**** Dataset ****

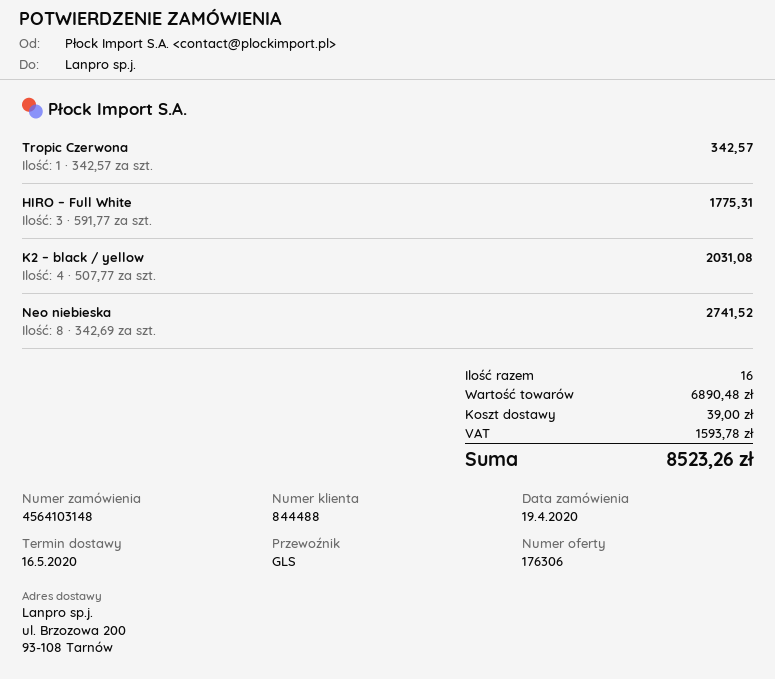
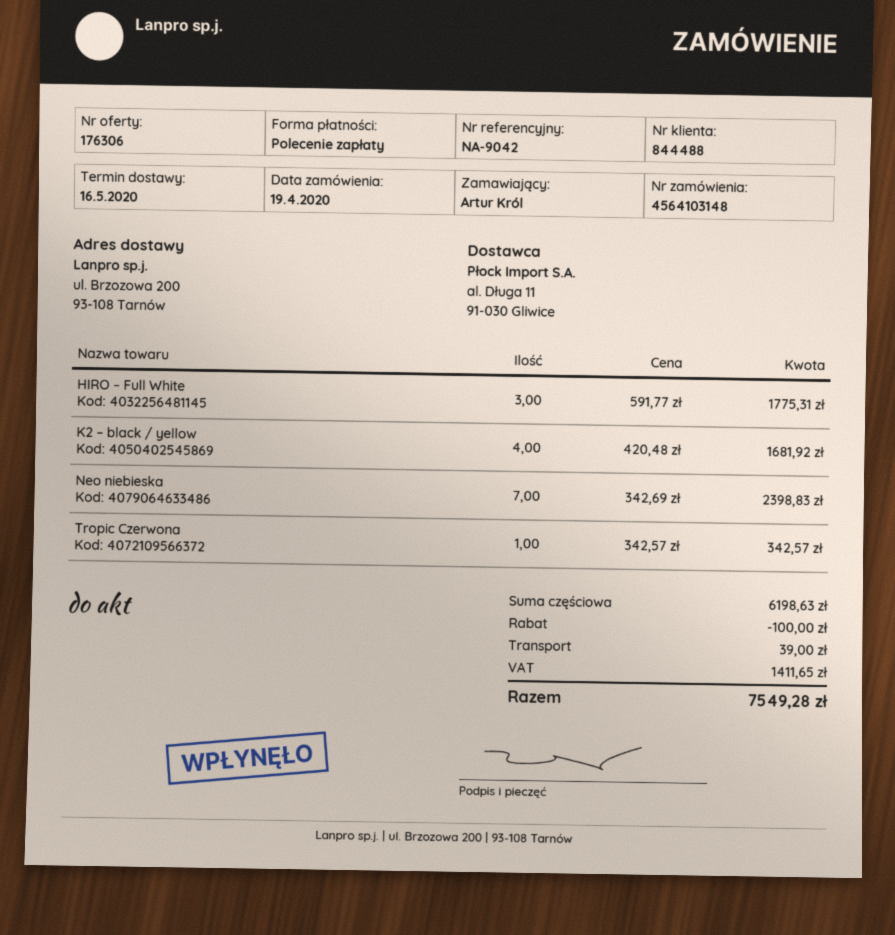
K2 – black / yellow: 4 x 507.77 = 2031.08 -> 4 x 420.48 = 1681.92
Neo niebieska: 8 x 342.69 = 2741.52 -> 7 x 342.69 = 2398.83
subtotal: 6890.48 -> 6198.63
discount: none -> 100.00
tax: 1593.78 -> 1411.65
total: 8523.26 -> 7549.28

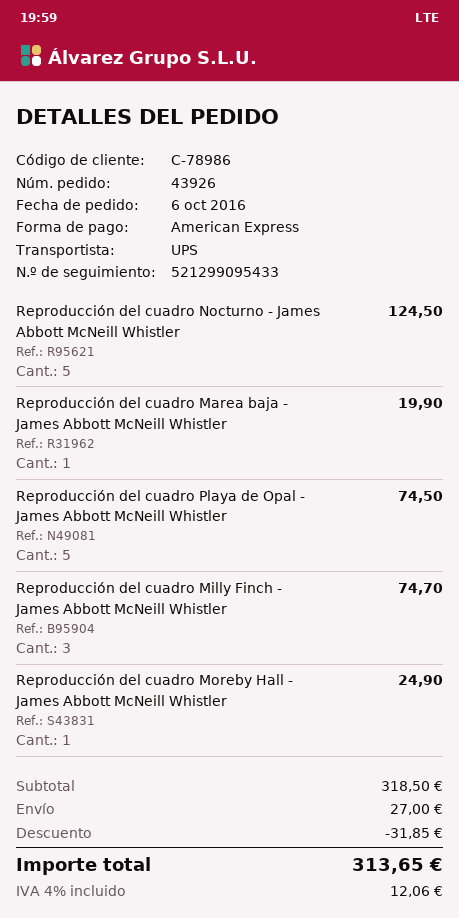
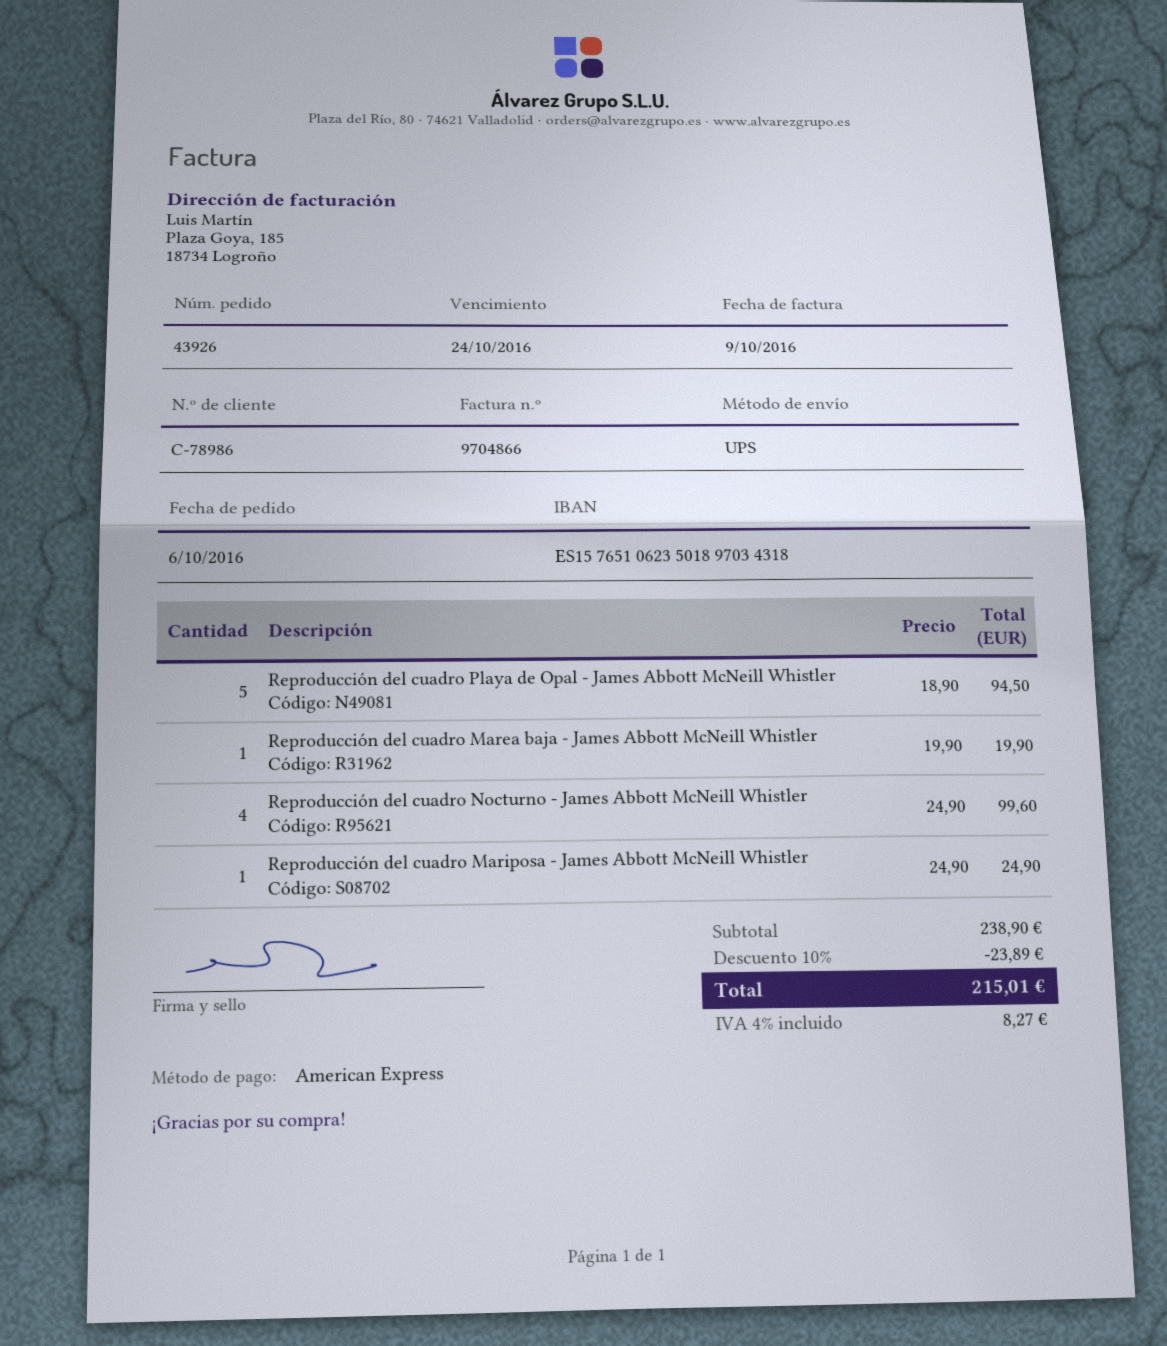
Reproducción del cuadro Nocturno - James Abbott McNeill Whistler: 5 for 124.50 -> 4 for 99.60
Reproducción del cuadro Playa de Opal - James Abbott McNeill Whistler: 5 for 74.50 -> 5 for 94.50
Reproducción del cuadro Milly Finch - James Abbott McNeill Whistler: 3 for 74.70 -> none
Reproducción del cuadro Moreby Hall - James Abbott McNeill Whistler: 1 for 24.90 -> none
Reproducción del cuadro Mariposa - James Abbott McNeill Whistler: none -> 1 for 24.90
subtotal: 318.50 -> 238.90
discount: 31.85 -> 23.89
shipping: 27.00 -> none
tax: 4% = 12.06 -> 4% = 8.27
total: 313.65 -> 215.01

****

• [Work instructions]: Would you copy exactly the lines from the one that contains "discount: 31.85 -> 23.89" through the final line of the records above, including both?

• [Answer to this problem]:
discount: 31.85 -> 23.89
shipping: 27.00 -> none
tax: 4% = 12.06 -> 4% = 8.27
total: 313.65 -> 215.01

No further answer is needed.